Nove principi disattesi
Il rapporto è guidato da nove principi che suonano come altrettante domande ai minori intervistati: la giustizia è stata accessibile? Adeguata all’età? Rapida? Diligente, ovvero accurata? Attenta ai bisogni? Ha seguito i dettami del giusto processo? È stata partecipata e comprensibile? Rispettosa della vita privata e famigliare? E, soprattutto, protegge da intimidazioni, stigmi o – come sta emergendo dal caso “Beccaria” – torture e trattamenti inumani? «A guidarci sono stati i principi del Consiglio d’Europa sulla giustizia a misura di minore del 2010 e la direttiva europea 800 del 2016 promossa dalla deputata europea Caterina Chinnici, che disciplinano il trattamento che deve essere riservato prima, durante e dopo il procedimento penale minorile», riprende Costella. Ma le risposte raccontano come questi principi vengano applicati in modo come minimo discontinuo, per la carenza di risorse strutturali e di un’adeguata formazione degli operatori del sistema. Al momento dell’arresto, racconta uno dei ragazzi intervistati, «mancavano quattro giorni al mio quattordicesimo compleanno: fino ad allora mi hanno tenuto isolato e non mi hanno permesso di chiamare nessuno». Il motivo? In Italia sei imputabile solo al compimento dei 14 anni. «Io – continua il ragazzo – non avevo idea di quali fossero i miei diritti».
Effetto Caivano
Inasprire le pene: è il mantra di questo governo. I dati raccolti dall’ultimo rapporto di Antigone, “Prospettive minori”, mostrano come – al 15 gennaio 2024 – i detenuti nei 17 istituti penali per minorenni del nostro Paese siano, per l’esattezza, 496. Questo è il secondo anno di fila in cui crescono le presenze: ma se l’aumento del 2022 rappresentava un ritorno alla situazione pre-pandemia, l’impennata registrata l’anno scorso ha altre spiegazioni. «Fino al 15 settembre, giorno dell’entrata in vigore del decreto Caivano – sottolinea il rapporto – sono stati registrati 1.231 ingressi; una media di 4,8 al giorno.

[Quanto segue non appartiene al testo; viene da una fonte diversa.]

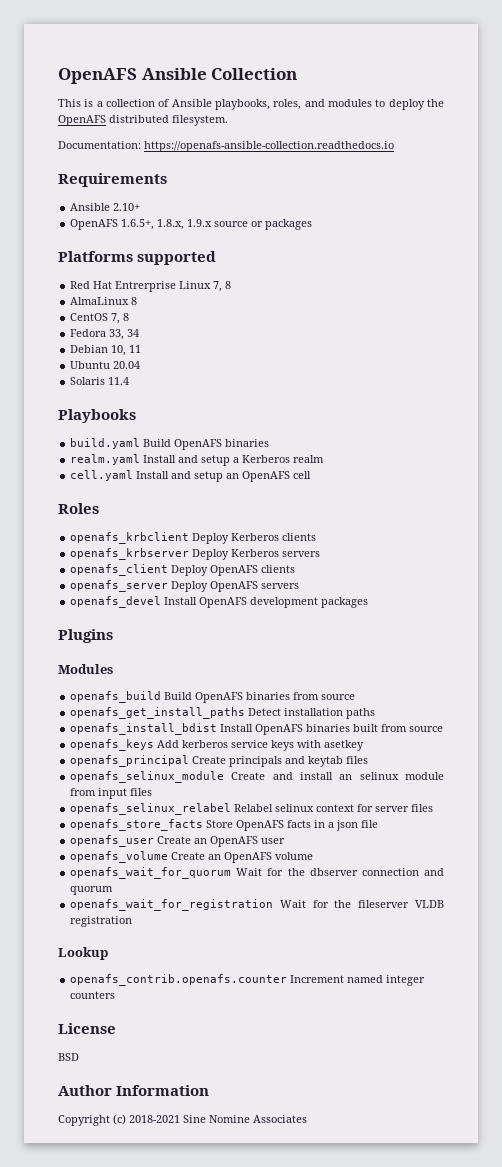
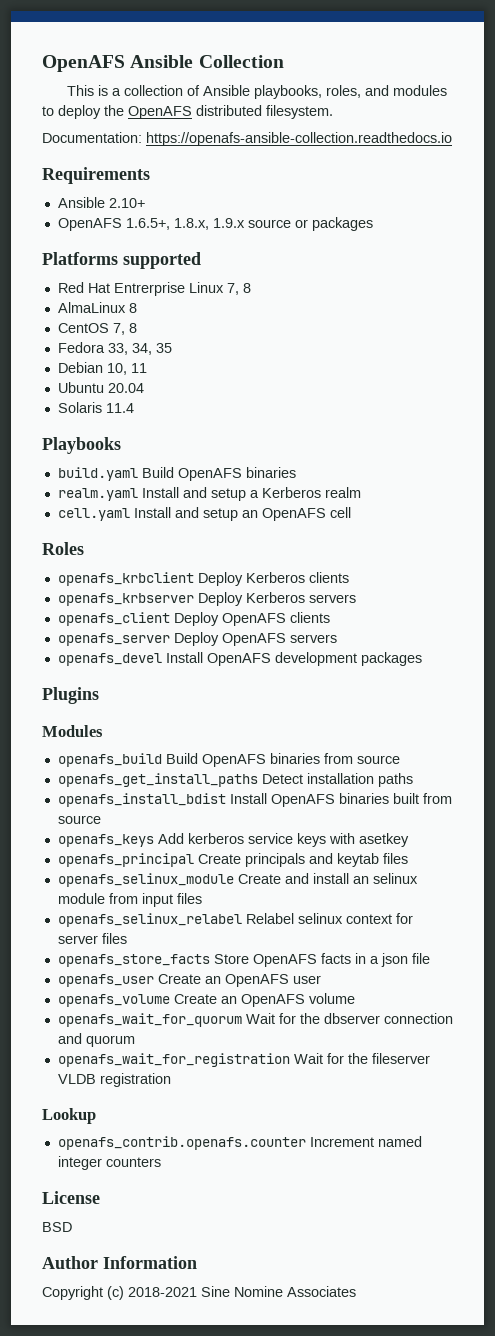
- Fedora 33, 34
+ Fedora 33, 34, 35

Da quel momento fino al 31 dicembre si sono registrati 576 ingressi in 108 giorni, con una media di 5,25 ingressi al giorno». Il punto è che il decreto diventato un simbolo per Giorgia Meloni inverte una rotta già tracciata: un approccio punitivo a discapito di quello educativo, su cui è invece improntato il processo penale minorile secondo il relativo Codice (dpR 448 del 1988).
Stranieri, i più deboli
A farne le spese sono gli ultimi: vittime anche, come rimarca Costella, di un sistema di accoglienza spesso inefficace. Del totale di 496 detenuti presenti negli Ipm – sottolinea il rapporto di Antigone – gli stranieri sono infatti il 54,2%: quelli che beneficiano meno di misure più leggere ed efficaci. Se prendiamo i provvedimenti di messa alla prova adottati l’anno scorso – in tutto 6.592 – «solo il 20 per cento di essi ha riguardato ragazzi e ragazze stranieri». Che restano dentro.